Cette méthode d’analyse détaillée du sol à l’échelle nanométrique aidera les pédologues (les scientifiques qui étudient les sols), les hydrologues, les technologues agricoles, les médecins légistes et les chercheurs d’autres planètes à tout apprendre sur un échantillon de sol.
UTILISATION D’UN CANON À IONS
Des scientifiques de l’Institut de physique de la Terre et l’Institut de physique et de technologie de Moscou ont bombardé à l’aide d’un canon à ions les structures internes du sol, puis ils ont utilisé un balayage de surface à l’aide d’un microscope électronique.
La manière classique d’étudier des échantillons poreux est la numérisation 3D avec la tomographie aux rayons X, mais les capacités de cette technique ne sont pas suffisantes pour examiner les plus petites cavités et fissures. Pour analyser les échantillons plus en détail, les scientifiques ont recouvert un morceau de terre d’une fine couche de métal et ont pris une image détaillée de la surface à l’aide d’un microscope électronique à balayage.
UN CHOIX PARTICULIER DE SOLS
Pour une analyse plus approfondie du sol, il est nécessaire d’obtenir des données bidimensionnelles et de les combiner en une image volumétrique.

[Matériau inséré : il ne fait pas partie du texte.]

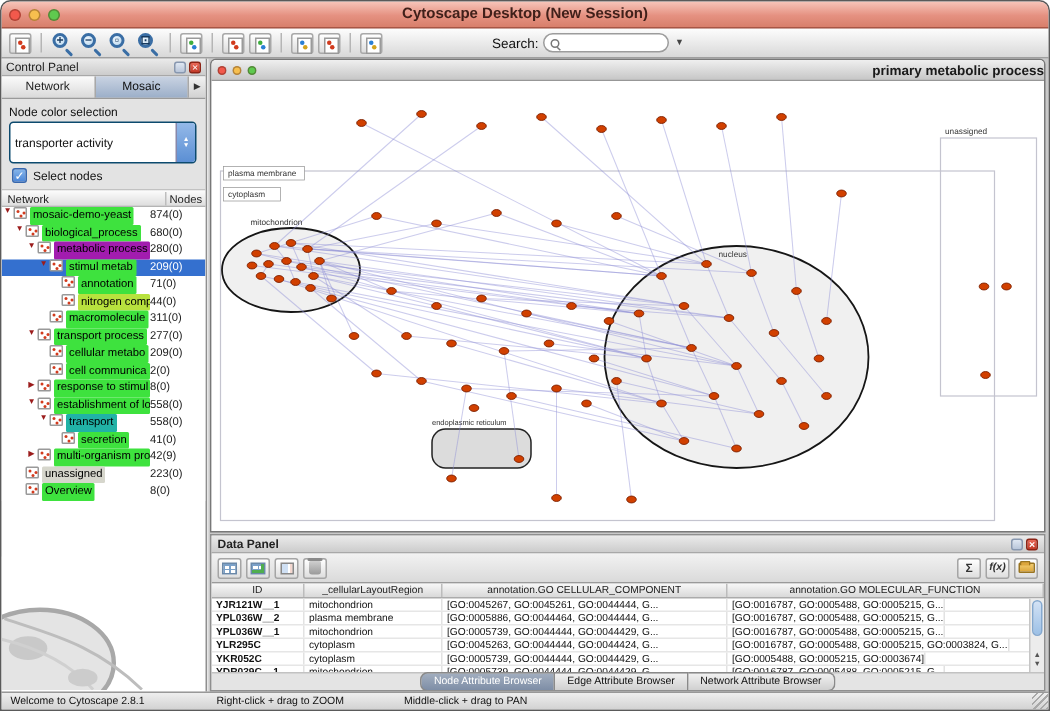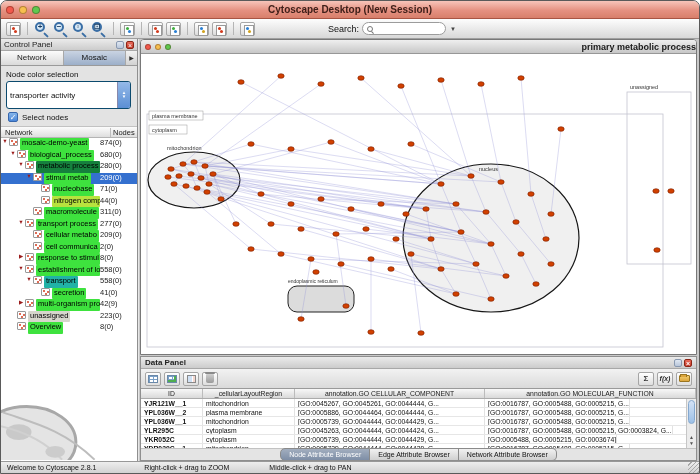--- a/index.html
+++ b/index.html
@@ -218,35 +218,35 @@
             <span class="indent" style="width: 8px;"></span>
             <span class="tri">▼</span>
             <span class="net-icon"></span>
             <span class="chip" style="background: rgb(62, 226, 62);">biological_process</span>
             <span class="count">680(0)</span>
           </div>
           <div class="tree-row">
             <span class="indent" style="width: 16px;"></span>
             <span class="tri">▼</span>
             <span class="net-icon"></span>
-            <span class="chip" style="background: #15803d;">metabolic process</span>
+            <span class="chip" style="background: #a21caf;">metabolic process</span>
             <span class="count">280(0)</span>
           </div>
           <div class="tree-row sel">
             <span class="indent" style="width: 24px;"></span>
             <span class="tri">▼</span>
             <span class="net-icon"></span>
             <span class="chip" style="background: rgb(62, 226, 62);">stimul metab</span>
             <span class="count">209(0)</span>
           </div>
           <div class="tree-row">
             <span class="indent" style="width: 32px;"></span>
             <span class="tri"></span>
             <span class="net-icon"></span>
-            <span class="chip" style="background: rgb(62, 226, 62);">nucleobase</span>
+            <span class="chip" style="background: rgb(62, 226, 62);">annotation</span>
             <span class="count">71(0)</span>
           </div>
           <div class="tree-row">
             <span class="indent" style="width: 32px;"></span>
             <span class="tri"></span>
             <span class="net-icon"></span>
             <span class="chip" style="background: rgb(184, 226, 62);">nitrogen compo</span>
             <span class="count">44(0)</span>
           </div>
           <div class="tree-row">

Pour l’analyse deux types de sols ont été sélectionnés le podzolique et le Tchernoziom, qui sont parmi les plus importants en Russie. Le Tchernoziom est considéré comme le plus fertile en raison de fragments d’humus et d’une porosité élevée. Les chercheurs ont pu obtenir des tailles de pores approximatives dans les échantillons, et l’analyse a aidé à distinguer certaines des inclusions minérales à la surface du sol.
Des échantillons fragiles et poreux ont pu être bombardés par faisceau ionique. Ainsi, les scientifiques ont pu analyser en détail la structure interne des échantillons de sol et pour la première fois à l’échelle nanométrique.